La sécurité a rapidement éloigné le président français de la clôture

Posé et calme, il a fermement défendu son action et son point de vue sur Macron, sans fournir de détails sur les politiques qu’il souhaite que la France change.

Tarel a reconnu avoir frappé le président d’une gifle assez violente.

« Quand j’ai vu son regard amical et menteur, j’ai ressenti du dégoût, et j’ai eu une réaction violente », a-t-il déclaré au tribunal.

« C’était une réaction impulsive. J’ai moi-même été surpris par la violence. »

Alors qu’il a déclaré que ses amis et lui avaient envisagé d’apporter un œuf ou une tarte à la crème à jeter au président, il a déclaré qu’ils avaient abandonné l’idée et insisté sur le fait que la gifle n’était pas préméditée.

« Je pense qu’Emmanuel Macron représente le déclin de notre pays », a-t-il déclaré, sans expliquer ce qu’il voulait dire.

Tarel – décrit comme un passionné d’histoire médiévale – a déclaré aux enquêteurs qu’il avait des convictions politiques de droite ou d’extrême droite sans être membre d’un parti ou d’un groupe, selon le bureau du procureur.

Dans son verdict, le tribunal a également ordonné à Tarel, qui n’avait aucune condamnation antérieure, de trouver un emploi ou un programme de formation professionnelle, et lui a interdit de porter une arme pendant cinq ans.

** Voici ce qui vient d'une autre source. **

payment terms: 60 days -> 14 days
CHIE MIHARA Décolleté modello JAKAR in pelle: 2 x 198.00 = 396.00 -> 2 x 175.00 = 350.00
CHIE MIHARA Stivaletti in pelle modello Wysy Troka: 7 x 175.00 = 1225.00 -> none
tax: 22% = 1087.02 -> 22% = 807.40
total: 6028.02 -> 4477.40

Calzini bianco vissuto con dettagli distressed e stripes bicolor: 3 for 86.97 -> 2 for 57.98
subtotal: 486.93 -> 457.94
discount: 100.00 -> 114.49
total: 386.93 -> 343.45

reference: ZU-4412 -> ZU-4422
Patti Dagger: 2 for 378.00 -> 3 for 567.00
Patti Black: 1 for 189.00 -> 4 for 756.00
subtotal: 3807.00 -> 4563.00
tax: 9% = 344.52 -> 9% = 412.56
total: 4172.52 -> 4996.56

Le procureur Alex Perrin a déclaré au tribunal qu’il craignait que Tarel ne commette à nouveau des infractions similaires, affirmant qu’il avait détecté « une sorte de détermination froide » chez l’accusé et qu’il se méfiait de ses liens avec « les arts martiaux, le Moyen Âge et le monde de mangas ».

M. Macron a depuis ignoré l'incident

M. Macron a depuis ignoré l’incidentCrédit : Getty
Tarel est décrit comme un passionné du Moyen Age

Tarel est décrit comme un passionné du Moyen AgeCrédit : Facebook

L’avocate de Tarel, Elodie Guellier, a reconnu que l’acte de son client avait été « particulièrement déplacé », mais a ajouté qu’il n’était « qu’un type ordinaire qui n’avait jamais frappé personne » et qui comprenait la gravité de son acte.

Macron lui-même a ignoré l’incident, le qualifiant d' »événement isolé », et il a juré de continuer à rencontrer les électeurs malgré les inquiétudes pour sa sécurité personnelle.

Interrogé à ce sujet à nouveau lors d’une interview jeudi avec BFM, il a qualifié cela d' »acte stupide et violent » et a suggéré qu’il s’agissait d’une conséquence de l’atmosphère empoisonnée trouvée sur les réseaux sociaux.

« Vous vous habituez à la haine sur les réseaux sociaux qui se normalise », a-t-il déclaré.

« Et puis quand tu es face à face avec quelqu’un, tu penses que c’est la même chose. C’est inacceptable. »

Un autre homme arrêté dans le tumulte qui a suivi la gifle, identifié par le procureur comme étant Arthur C, sera devant le tribunal à une date ultérieure l’année prochaine pour possession illégale d’armes.

Le bureau du procureur a déclaré qu’en plus de trouver des armes, la police qui a perquisitionné le domicile d’Arthur C a également trouvé une copie du manifeste d’Adolf Hitler, Mein Kampf, et deux drapeaux, l’un symbolisant les communistes et l’autre la révolution russe.

Ni Tarel ni Arthur C, également âgé de 28 ans, n’avaient de casier judiciaire, a précisé le procureur.

Ce n’est pas la première fois que M. Macron est attaqué par des membres de la foule en colère alors qu’il est en public.

En 2016 – avant de devenir président un an plus tard – M. Macron a été bombardé d’œufs par des membres du Parti communiste devant un bureau de poste de la banlieue parisienne de Montreuil.